Et elle commença ses recherches.
***
Indy revint trois heures plus tard. Il
empestait les cendres froides, et Lara le lui fit comprendre par un regard
très appuyé. Il jeta un imposant sac sur la table basse. Elle lorgna dessus
sans poser de questions, puis revint à son écran d'ordinateur.
- Un docteur Jones lavé serait fortement apprécié, clama-t-elle sur le ton
de la conversation, sans le regarder.
- Je suppose que tu ne veux pas m'accompagner... demanda-t-il.
Négligemment, elle lui jeta un coussin en pleine tête. En riant, Indy
s'absenta, pour revenir vingt minutes plus tard, propre comme un sou neuf.
- Notre ami Rick Stavinson travaille dans le bâtiment, à Minneapolis,
Minnesota, expliqua Lara en désignant une photo sur son écran. Marié, pas
d'enfant. Employé du mois à deux reprises l'année dernière. Paye ses impôts,
participe à la vie sociale de son quartier, fidèle, amoureux.
- Un citoyen modèle, en somme... soupira Indy. Ce qui a tendance à me donner
raison.
- A propos de ?
- De la secte. Comment un brave type peut se retrouver à mettre le feu à une
université à l'autre bout du monde sans avoir été endoctriné ?
- C'est vrai... Mais ça ne cadre pas... Quelque chose cloche...
- Beaucoup de choses clochent. Je n'ai rien trouvé dans les ruines. Tout a
brûlé...
- Peut-être que les deux événements, je veux dire l'incendie et la présence
de Stavinson, ne sont pas liés.
- Ca ferait une drôle de coïncidence...
Soudain, dans un fracas épouvantable, une vitre explosa. Dans un bel
ensemble, Indy et Lara se tournèrent vers la source du bruit. Ils virent une
dizaine de grenades rouler à vive allure dans leur direction, provenant de
la baie vitrée cassée. Ils restèrent fascinés par la menace mortelle qui
s'approchait inexorablement. Heureusement, ils reprirent leurs esprits à
temps : dans un même élan, ils se ruèrent dans la direction opposée. Les
explosions simultanées dévastèrent le salon et ébranlèrent toute la villa,
effritant même le plafond, faisant tomber des morceaux de plâtre. Le souffle
projeta les deux aventuriers contre un mur. Ils s'écroulèrent par terre,
abasourdis. Indy se releva en titubant en premier. Il aida Lara, qui était
assez sonnée.
- Ils dévastent ma voiture, et maintenant mon salon ! gémit-il.

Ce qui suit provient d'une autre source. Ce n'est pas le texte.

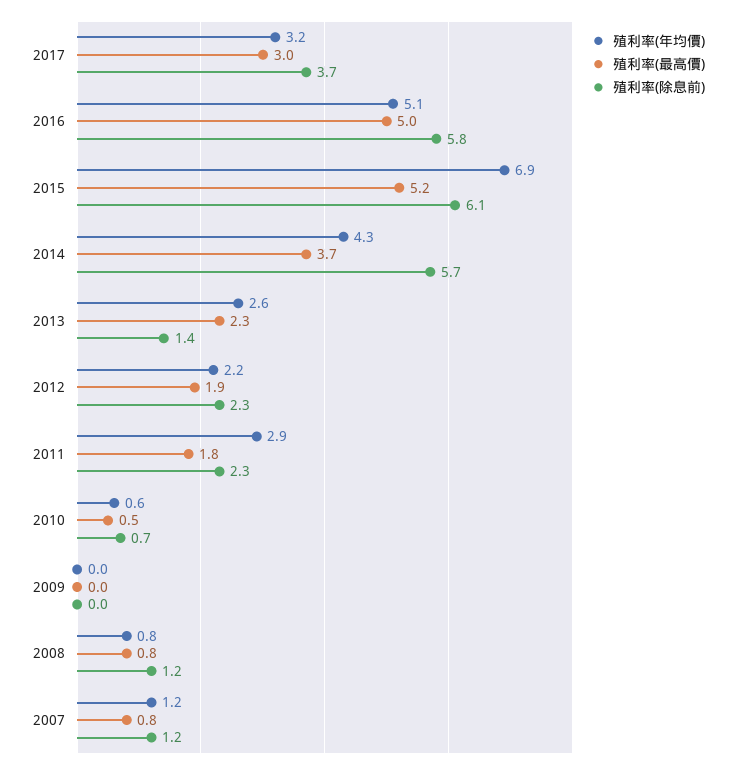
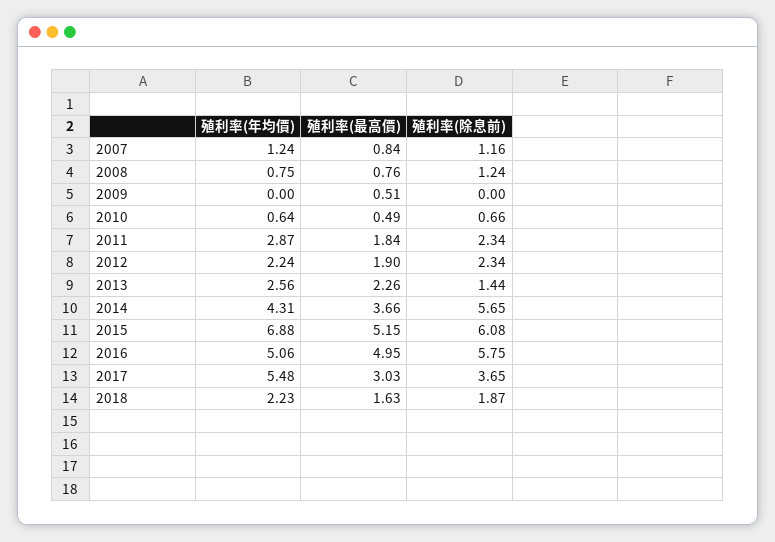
殖利率(年均價), 2017: 3.2 -> 5.48
殖利率(最高價), 2009: 0 -> 0.51
殖利率(年均價), 2018: none -> 2.23
殖利率(最高價), 2018: none -> 1.63
殖利率(除息前), 2018: none -> 1.87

Plusieurs hommes encagoulés, armés de mitraillettes, firent irruption dans
le salon dévasté. Leur tenue comme leur façon d'investir le lieu en se
séparant pour couvrir chaque zone indiquaient qu'ils s'agissaient de
militaires ou, plus évident, de para-militaires. Indy poussa Lara dans la
pièce à côté, par une petite porte. Au même moment, il poussa un petit
gémissement et arracha la seringue qui venait de se planter dans sa cuisse.
- Fuis, ils ne me tueront pas, ordonna-t-il, et son ton ne laissait aucune
place pour la contestation.
- Je m'occupe de tout. Ils ne m'auront pas, et je reviendrais te chercher.
(elle regarda la seringue hypodermique) bonne nuit, docteur Jones !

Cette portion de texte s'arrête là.